Done! We're ready to begin ingesting our data.

Connect to OneLake using Python

With our OneLake configured, we can now prepare the Python scripts. Azure has libraries to handle credentials and communicate with OneLake.

Installing dependencies

Run the following in the terminal to install dependencies

pip install azure-identity elasticsearch==8.14 azure-storage-file-datalake azure-cli python-docx

The "azure-identity azure-storage-file-datalake" library lets us interact with OneLake while "azure-cli" access credentials and grant permissions. To read the files’ content to later index it to Elasticsearch, we use python-docx.

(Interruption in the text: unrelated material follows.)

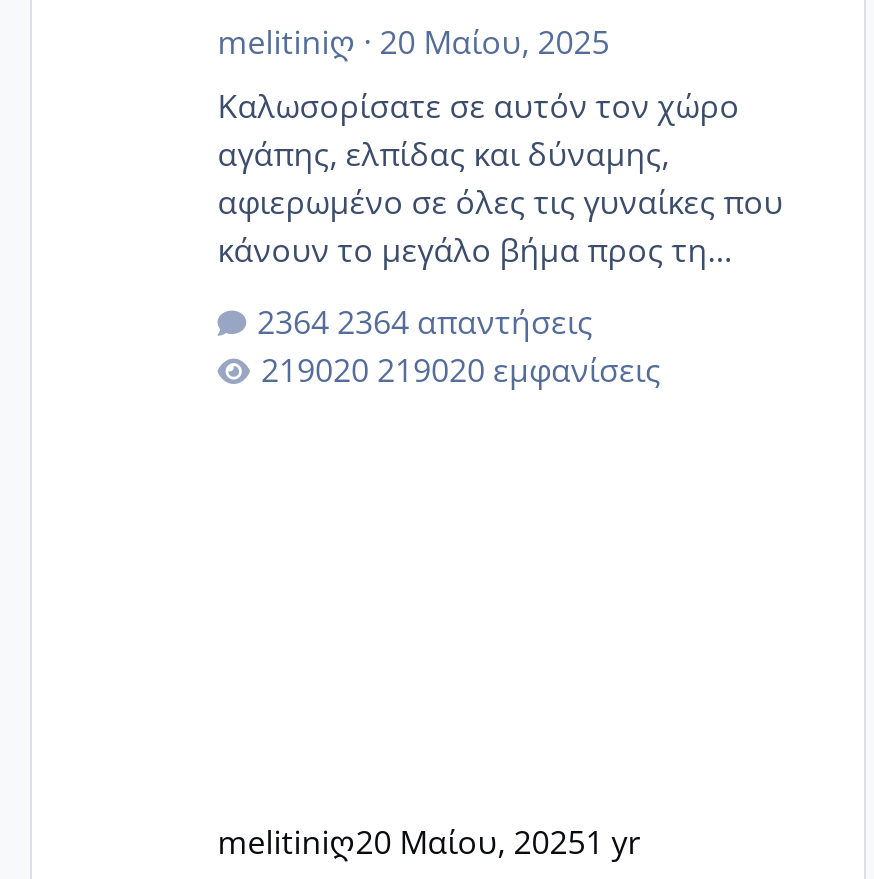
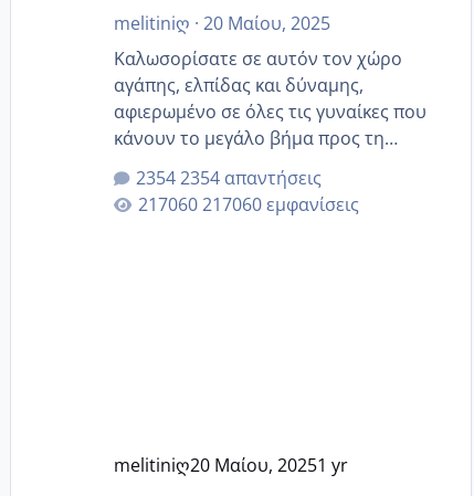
[337,300,593,344] 2364 απαντήσεις -> [180,166,321,190] 2354 απαντήσεις
[377,348,661,392] 219020 εμφανίσεις -> [202,192,359,217] 217060 εμφανίσεις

Saving Microsoft Credentials in our local environment

We’ll use "az login" to enter our Microsoft account and run:

az login --allow-no-subscriptions

The flag " --allow-no-subscriptions" allows us to authenticate to Microsoft Azure without an active subscription.

This command will open a browser window in which you’ll have to access your account and then select your account’s subscription number.

We’re now ready to start writing the code!

Create a file called onelake.py and add the following:

_onelake.py_

# Importing dependencies
import chardet
from azure.identity import DefaultAzureCredential
from docx import Document
from azure.storage.filedatalake import DataLakeServiceClient
# Initializing the OneLake client
ONELAKE_ACCOUNT_NAME = "onelake"
ONELAKE_WORKSPACE_NAME = "ShoesticWorkspace"
# Path in format <DataLake>.Lakehouse/files/<Folder path>
ONELAKE_DATA_PATH = "shoesticDatalake.Lakehouse/Files/ProductsData"
# Microsoft token
token_credential = DefaultAzureCredential()
# OneLake services
service_client = DataLakeServiceClient(
account_url=f"https://{ONELAKE_ACCOUNT_NAME}.dfs.fabric.microsoft.com",
credential=token_credential,
)
file_system_client = service_client.get_file_system_client(ONELAKE_WORKSPACE_NAME)
directory_client = file_system_client.get_directory_client(ONELAKE_DATA_PATH)
# OneLake functions
# Upload a file to a LakeHouse directory
def upload_file_to_directory(directory_client, local_path, file_name):
file_client = directory_client.get_file_client(file_name)
with open(local_path, mode="rb") as data:
file_client.upload_data(data, overwrite=True)
print(f"File: {file_name} uploaded to the data lake.")
# Get directory contents from your lake folder
def list_directory_contents(file_system_client, directory_name):
paths = file_system_client.get_paths(path=directory_name)
for path in paths:
print(path.name + "\n")
# Get a file by name from your lake folder
def get_file_by_name(file_name, directory_client):
return directory_client.get_file_client(file_name)
# Decode docx
def get_docx_content(file_client):
download = file_client.download_file()
file_content = download.readall()
temp_file_path = "temp.docx"
with open(temp_file_path, "wb") as temp_file:
temp_file.write(file_content)
doc = Document(temp_file_path)
text = []
for paragraph in doc.paragraphs:
text.append(paragraph.text)
return "\n".join(text)
# Decode csv
def get_csv_content(file_client):
download = file_client.download_file()
file_content = download.readall()
result = chardet.detect(file_content)
encoding = result["encoding"]
return file_content.decode(encoding)

Uploading files to OneLake

In this example, we’ll use a CSV file and some .docx files with info about our shoe store products. Though you can upload them using the UI, we’ll do it with Python. Download the files here.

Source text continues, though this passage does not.